NINETEEN Australian women and children arrived back in the country today after repatriation from Syria.
The seven women and 12 children had been held in camps guarded by the Kurdish Syrian Democratic Forces (SDF) for the best part of a decade, having been associated with the Islamic State (Isis) terrorist group. The women are believed to have travelled to Syria to join Isis, where they married or were sold to Isis fighters and had children by them.

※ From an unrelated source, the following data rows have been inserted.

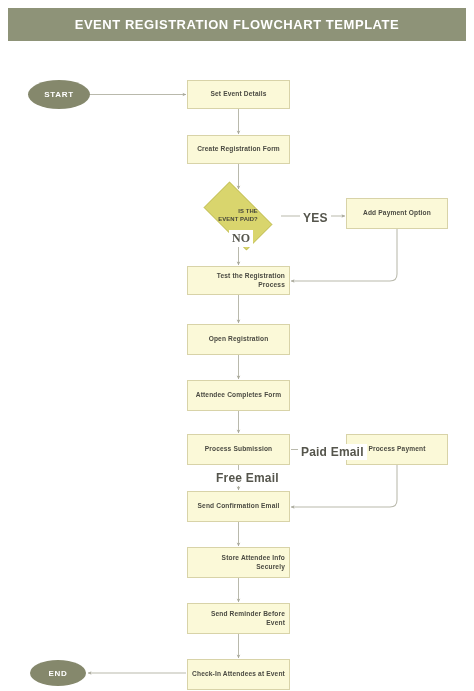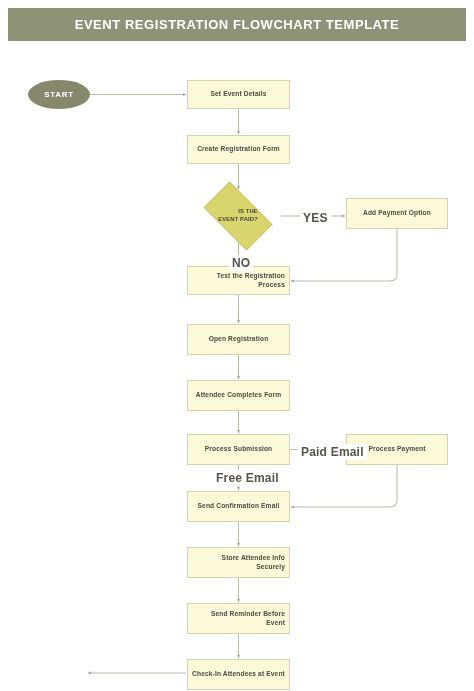--- a/index.html
+++ b/index.html
@@ -224,7 +224,7 @@
 
   <div class="edge-label" style="left:300px; top:210px;">YES</div>
 
-  <div class="edge-label" style="left:229px; top:255px;">NO</div>
+  <div class="edge-label" style="left:229px; top:230px;font-family:Liberation Serif, serif;">NO</div>
 
   <div class="edge-label" style="left:298px; top:444px;">Paid Email</div>
 

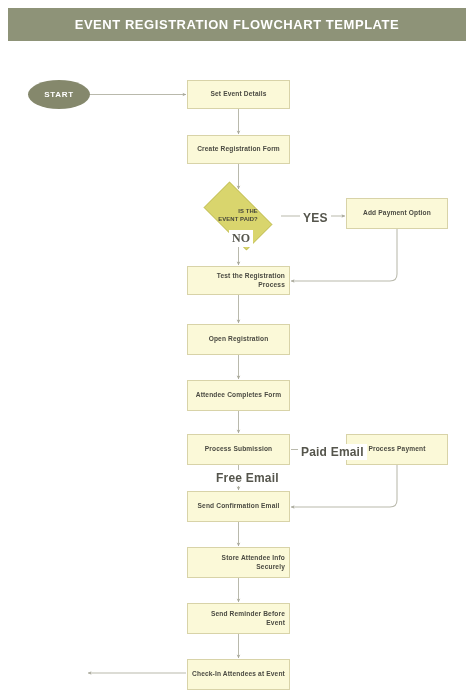--- a/index.html
+++ b/index.html
@@ -221,6 +221,9 @@
     <span class="node-label">Check-In Attendees at Event</span>
   </div>
 
+  <div class="node node-terminal" style="left:30px; top:660px; width:56px; height:26px;">
+    <span class="node-label">END</span>
+  </div>
 
   <div class="edge-label" style="left:300px; top:210px;">YES</div>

Home Affairs Minister Tony Burke said any suspected of committing crimes would “face the full force of the law” and that “the government has not and will not provide any assistance to this group,” saying “these are people who have made the horrific choice to join a dangerous terrorist organisation and to place their children in an unspeakable situation.” He did not address why this logic precluded assistance to the children concerned, or whether the women had been victims of grooming or other abuse.

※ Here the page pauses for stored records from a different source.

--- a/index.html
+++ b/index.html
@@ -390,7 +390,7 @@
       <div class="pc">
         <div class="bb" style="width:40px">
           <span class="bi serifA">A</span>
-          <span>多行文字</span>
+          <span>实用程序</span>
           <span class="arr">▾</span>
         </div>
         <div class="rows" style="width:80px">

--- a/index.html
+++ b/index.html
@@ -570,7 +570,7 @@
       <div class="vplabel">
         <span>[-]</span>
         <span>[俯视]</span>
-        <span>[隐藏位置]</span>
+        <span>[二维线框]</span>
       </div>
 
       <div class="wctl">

The jihadist Hayat Tahrir-al-Sham (HTS) alliance, led by former al-Qaida fighter Ahmed al-Sharaa, swept to power in Syria at the end of 2024, having long ruled the north-western Idlib governorate under protection of the Turkish military.
Turkey has for decades viewed autonomous Kurdish forces in Syria and Iraq as part of the same military network as the Kurdistan Workers’ Party (PKK) which fought a long insurgency for autonomy within Turkey, and routinely bombed them.
In January, the new Syrian authorities launched a military offensive against the SDF, forcing its withdrawal from major Isis prisoner camps such as al-Hol, whose inmate population dropped from 24,000 at the start of the year to “the low thousands” within a couple of months.
Most inmates from Syria have returned to their hometowns while others are seeking to return to their countries of origin.
Though their extended limbo in the camps was never a permanent solution to the issue of holding prisoners of war and their families following the military defeat of Isis by the SDF and the Syrian Arab Army, the dispersal across Syria without a judicial or rehabilitative process is also causing concern.